Тут-то Кааданнатум увидела, подняв голову, ковчег богов. Он медленно
поднимался в сумрачное небо. Как видно, совсем недавно покинули боги
землю. Кааданнатум прыгала в воде, простирая руки к уходящему ковчегу, и
звала богов на помощь. Она звала таким громким голосом, что боги ее
услышали.
Уже сбили с ног Шамнилсина, уже чьи-то руки рванули Кааданнатум за
косы, уже готовился бог Аму принять их обоих в другую жизнь, как вдруг
толпа замерла, пораженная ужасом.
Будто рев дикого кабана раздался вдруг, только в шестьдесят раз
сильнее. С неба прямо на головы людей быстро опускался серебряный ковчег.
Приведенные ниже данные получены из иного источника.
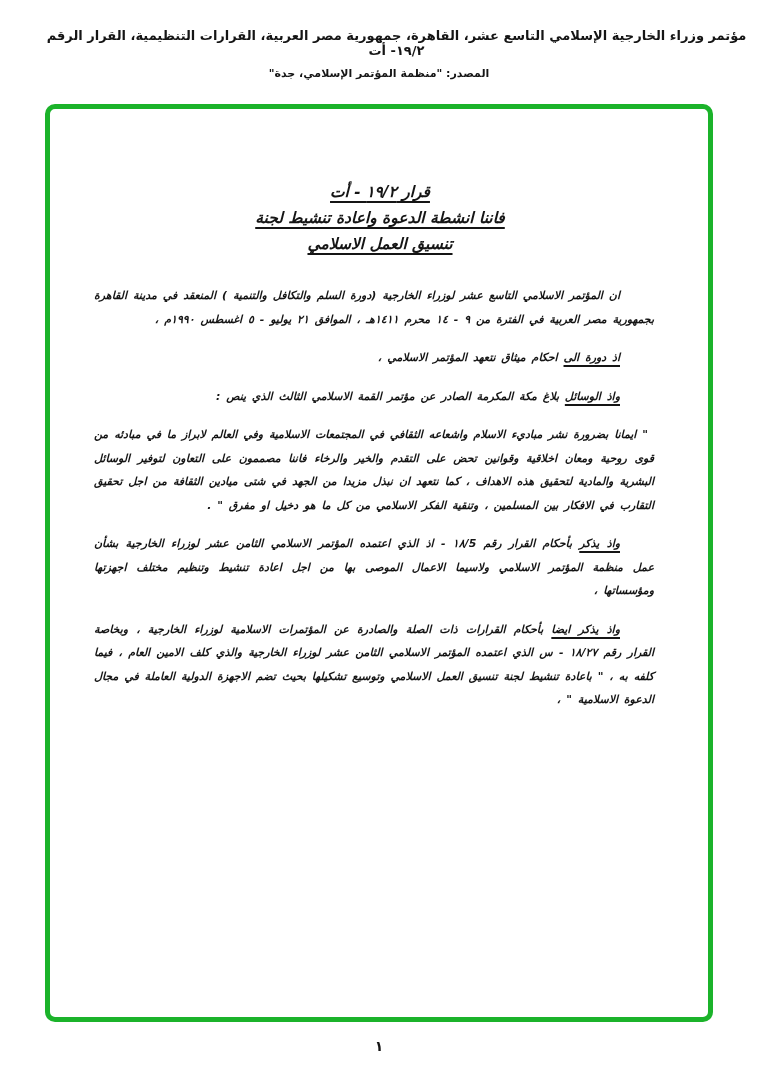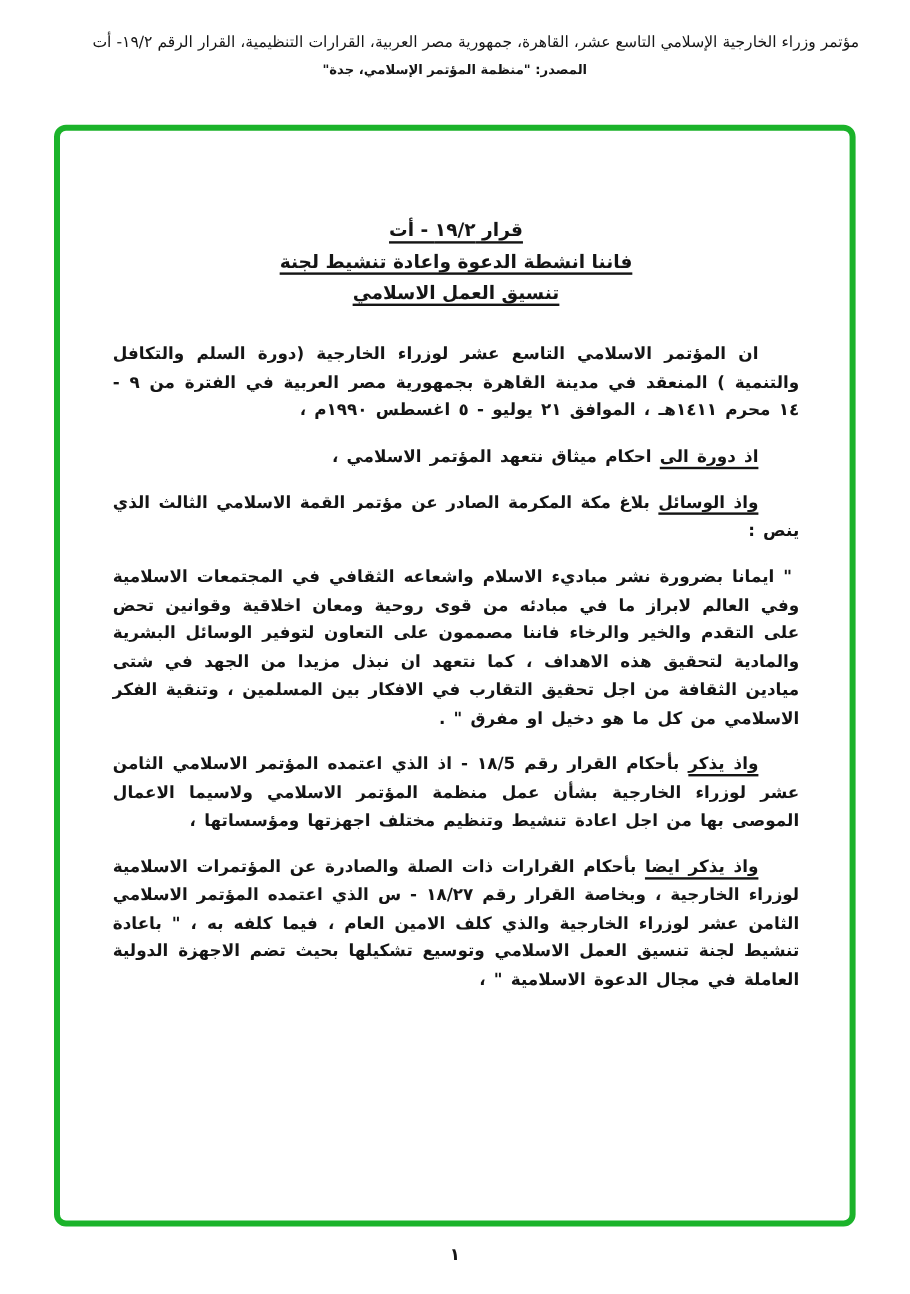--- a/index.html
+++ b/index.html
@@ -15,7 +15,7 @@
     position: absolute; top: 28px; left: 0; width: 758px;
     text-align: center; direction: rtl;
   }
-  .hdr .l1 { font-size: 13px; font-weight: normal; padding-left: 35px; }
+  .hdr .l1 { font-size: 13px; font-weight: bold; padding-left: 35px; }
   .hdr .l2 { font-size: 11px; font-weight: bold; margin-top: 9px; }
   .frame {
     position: absolute; left: 45px; top: 104px;

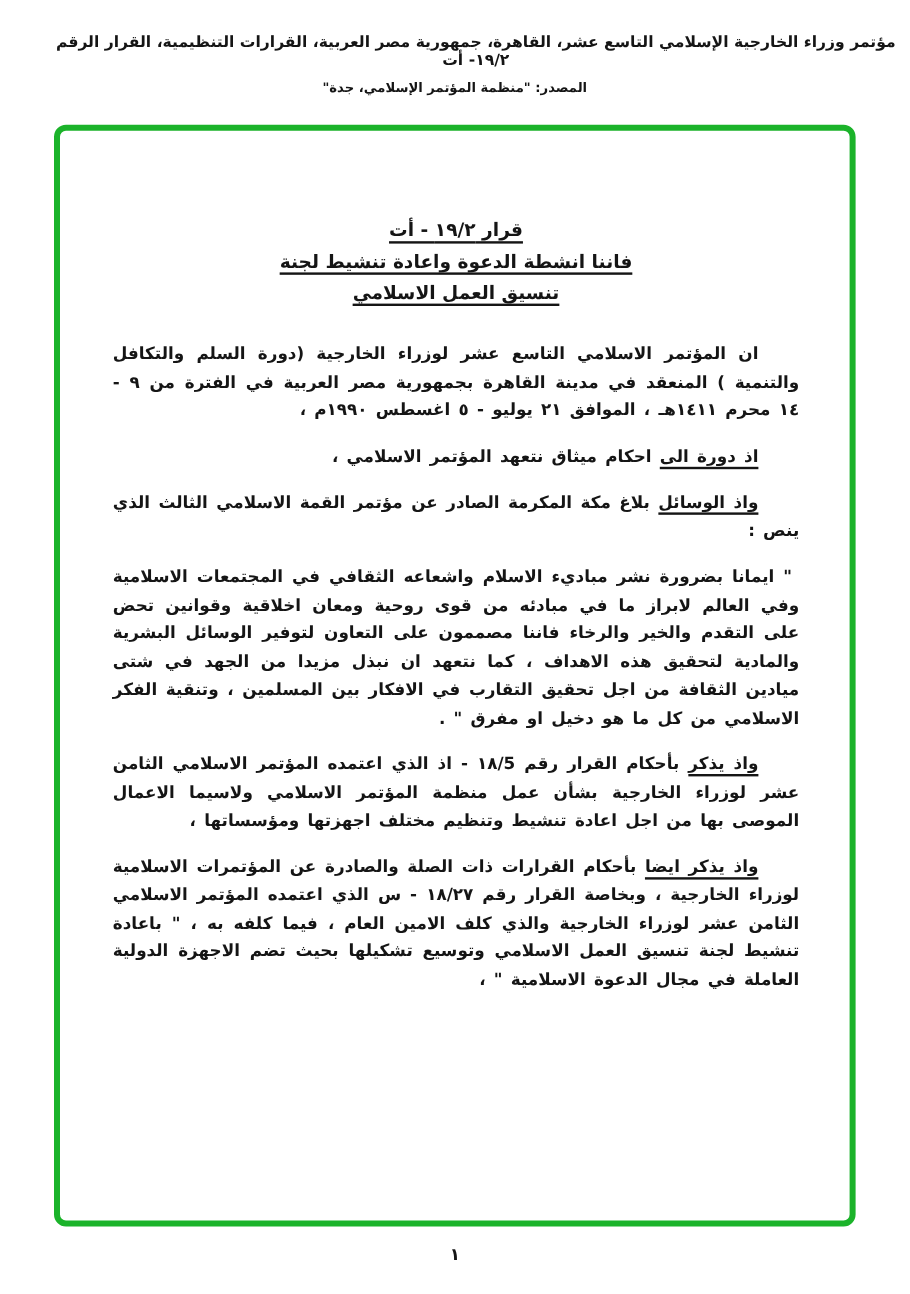--- a/index.html
+++ b/index.html
@@ -25,6 +25,7 @@
     border-radius: 10px;
     padding: 70px 42px 0 44px;
     direction: rtl;
+    font-style: italic;
   }
   .title {
     text-align: center; font-weight: bold;

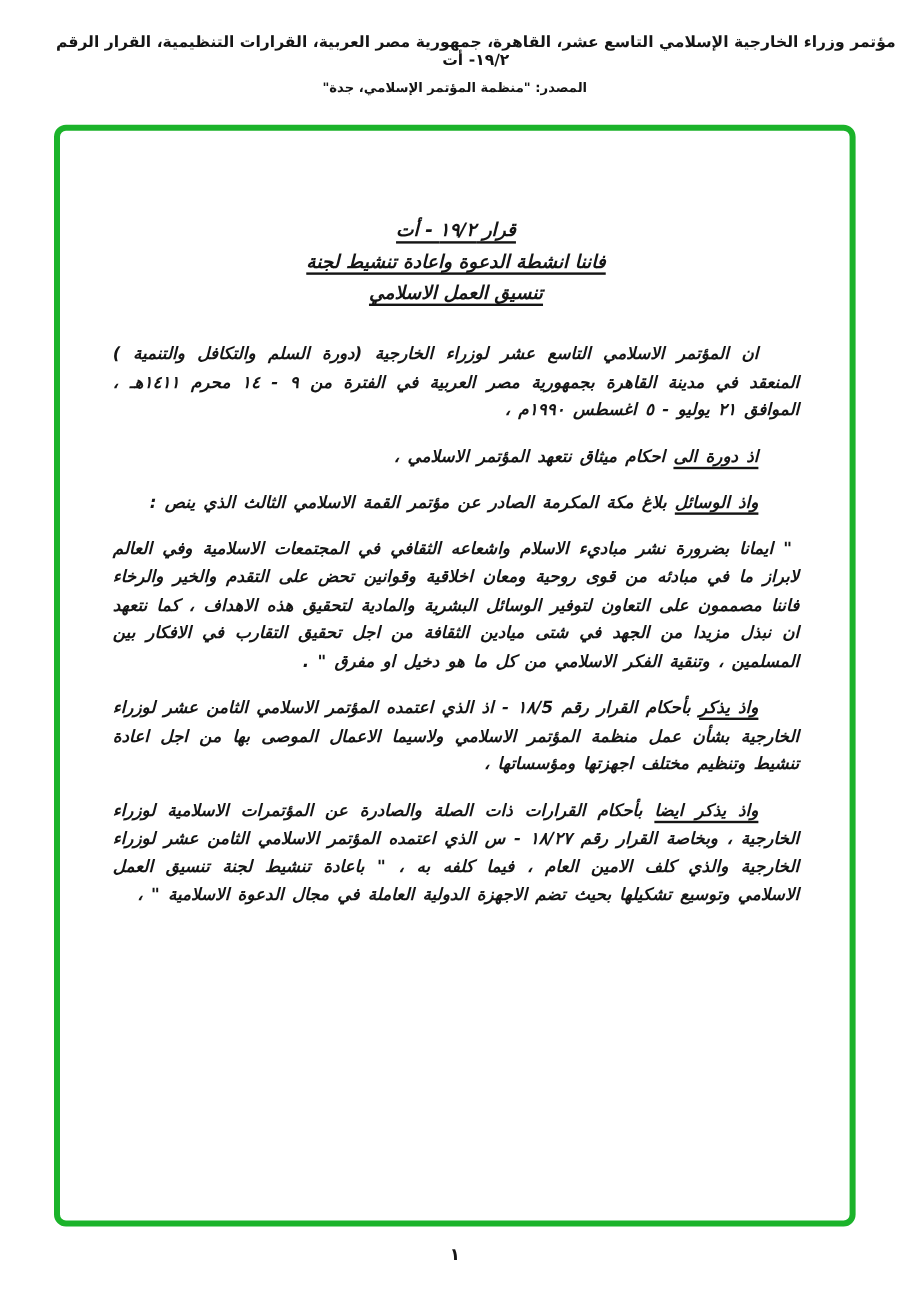--- a/index.html
+++ b/index.html
@@ -38,8 +38,8 @@
     text-decoration-thickness: 1.5px;
   }
   .para {
-    margin: 0 0 15px 0;
-    font-size: 14px; font-weight: bold;
+    margin: 0 12px 15px 0;
+    font-size: 11px; font-weight: bold;
     line-height: 23.5px;
     text-align: justify;
     text-indent: 34px;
Услышали, услышали боги мольбу женщины...
Люди бросились бежать врассыпную. Только Шамнилсин и его отчаянная
жена остались, стоя на коленях в воде. С перекошенными от страха лицами
смотрели они, как снизился ковчег богов и остановился в трех или пяти
локтях над землей. Над их печальной, залитой водою землей.
Рев умолк. Из ковчега опустилась лестница. И, замирая от страха,
Шамнилсин и жена его, Кааданнатум, ступили на нее.
Гїлїаївїаї вїтїоїрїаїя
АГГЛЮТИНАЦИЯ
Вам путь известен всех планет,
Скажите, что нас так мятет?
М. В. Лїоїмїоїнїоїсїоїв, Вечернее раз мышление
ИЗ ДОКЛАДА ПРОФ. РЫБАКОВА НА ПРЕЗИДИУМЕ АКАДЕМИИ НАУК СССР
(стенограмма)
...Как я уже говорил, ни с кем из членов комиссии, кроме меня, Ур не
пожелал встретиться. Это очень осложнило работу, потому что мое знание
истории и культуры Древнего Востока не превышает дилетантского уровня. К
счастью, мне очень помог сосед Горбачевского, пенсионер Фарбер:
многолетнее увлечение историей древних цивилизаций превратило этого, я бы
сказал, сугубо книжного старичка из любителя в профессионала. Ур не
возражал против его присутствия при наших беседах.